- Half-year sales of €3.3 million, exceeding 2023 full-year
sales
- 20 implants of the Aeson® artificial heart performed in the
first half of 2024
- 17% cash-burn1 reduction compared to the first half of
2023
- 2024 anticipated annual sales of €8 to €12 million
- Other 2024 operational objectives on track
- Active exploration of financing options to extend in the
near-term the Company's cash runway beyond the end of September
2024
Regulatory News:
CARMAT (FR0010907956, ALCAR), designer and developer of the
world’s most advanced total artificial heart, aiming to provide a
therapeutic alternative for people suffering from advanced
biventricular heart failure (the “Company” or
“CARMAT”), today announces its results for the first half
ending June 30, 20242, and provides an update on its progress and
prospects.
Stéphane Piat, Chief Executive Officer of CARMAT,
comments: “The outcome of the first half of 2024 is very positive.

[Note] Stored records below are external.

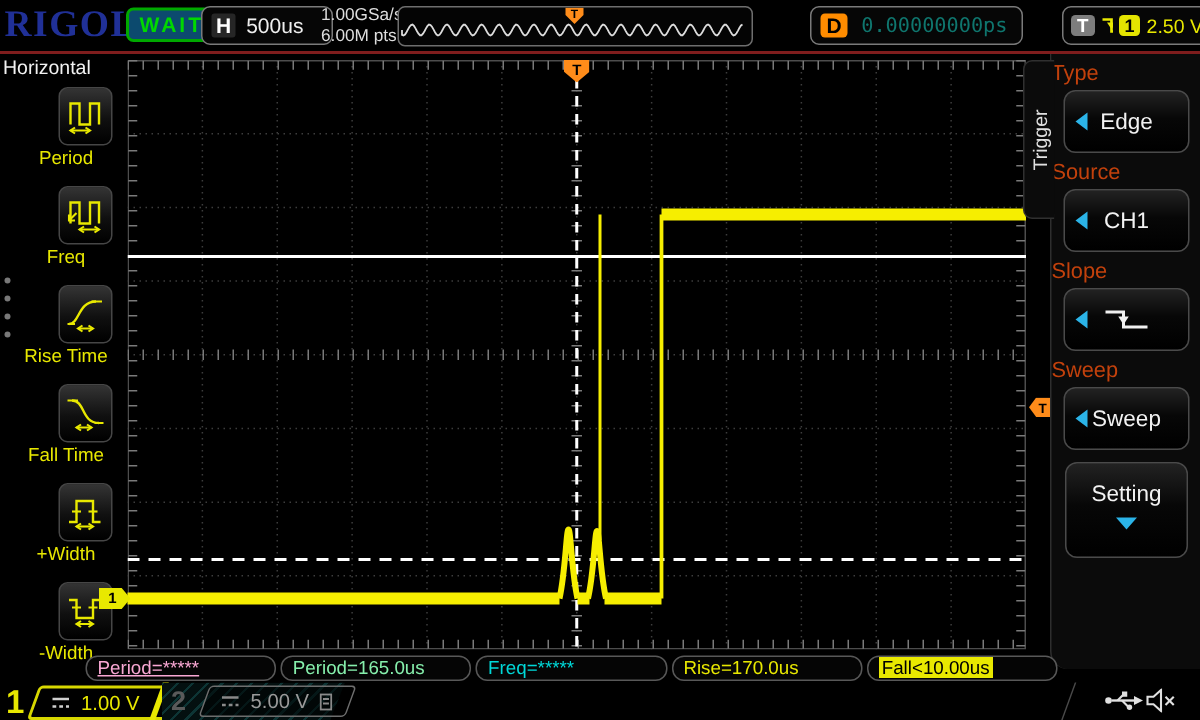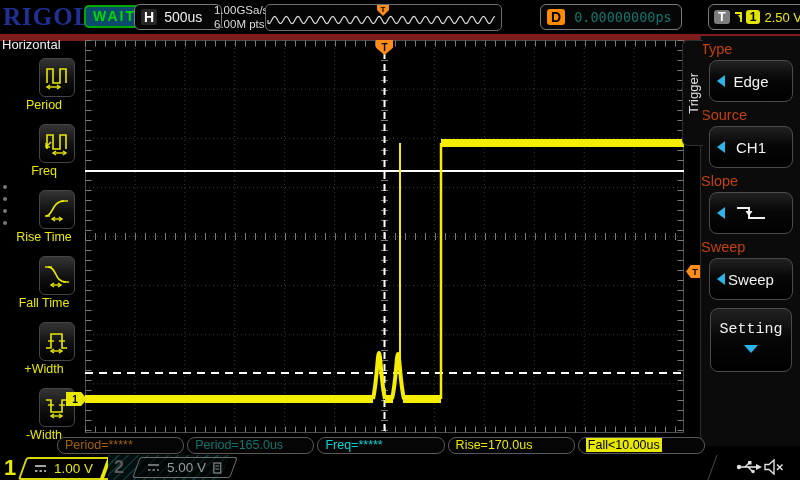"RIGOL" #topbar { border-bottom: 7px solid #7f1d1d -> 2px solid #7f1d1d }
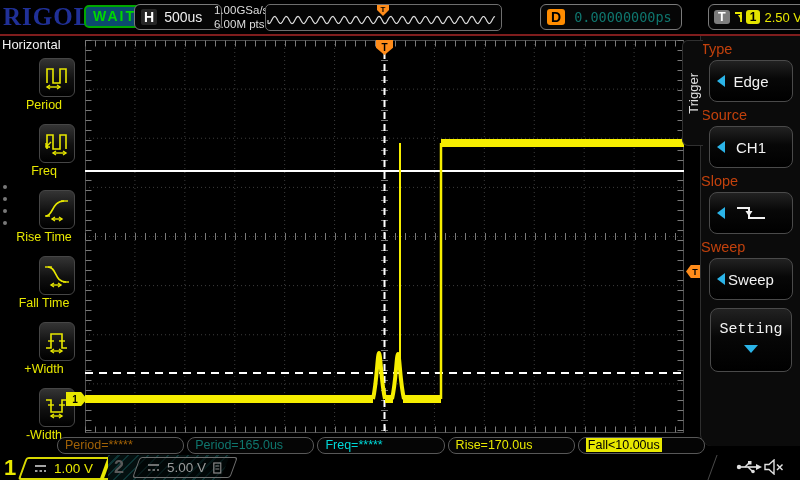"Setting" #setting-btn { font-family: Liberation Mono, monospace -> none }
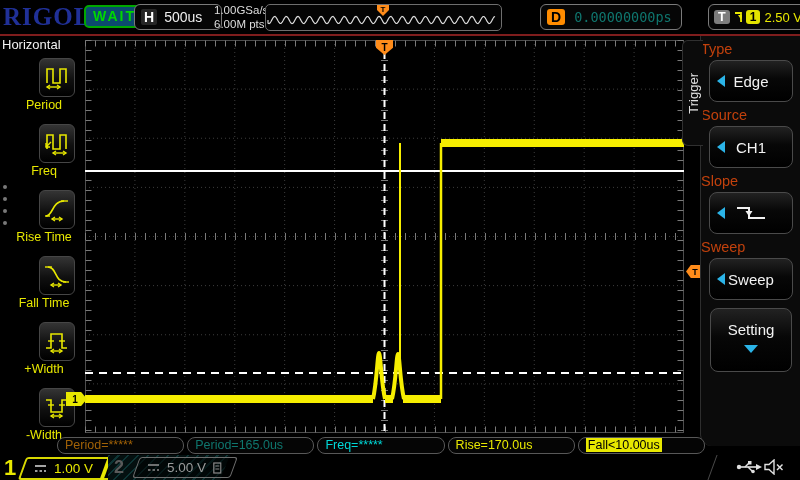"Period=*****" span.meas-text { color: #a16207 -> #f9a8d4; text-decoration: none -> underline }
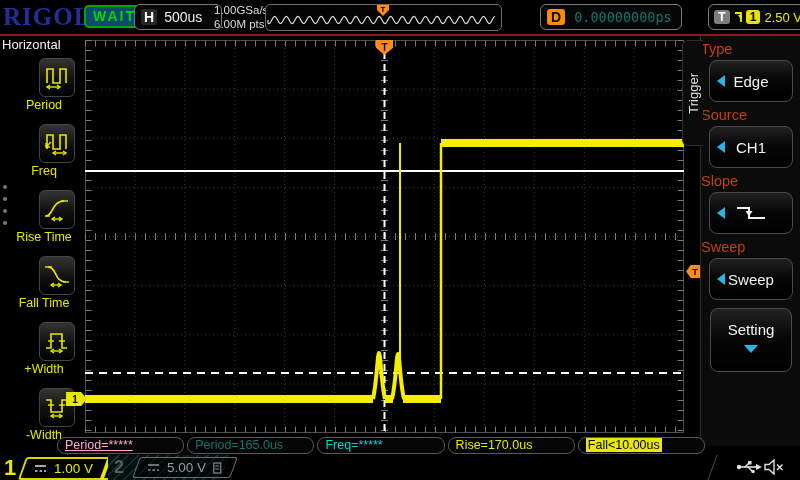"Period=165.0us" span.meas-text { color: #0f766e -> #86efac }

With sales of €3.3 million, we have in just 6 months, exceeded our
2023 full-year sales. Achieving 20 Aeson® implants in the first
half of the year is a very encouraging indicator for such an
innovative device, which is still in its launch phase. In the
second quarter of 2024, we performed twice as many implants as in
the first quarter.
But beyond these numbers, the feedback and numerous spontaneous
testimonials from European physicians who have carried out Aeson®
implants, speak for themselves and give us confidence in the
progressive development of our truly unique therapy, which meets a
real need and literally “gives life back to patients”.
For the rest of the year, we anticipate a traction in implants,
both in the EFICAS study and commercially, which should enable us
to achieve annual sales of €8 to €12 million in 2024. In 2024, we
therefore plan to multiply our revenue by 3 or 4 versus 2023.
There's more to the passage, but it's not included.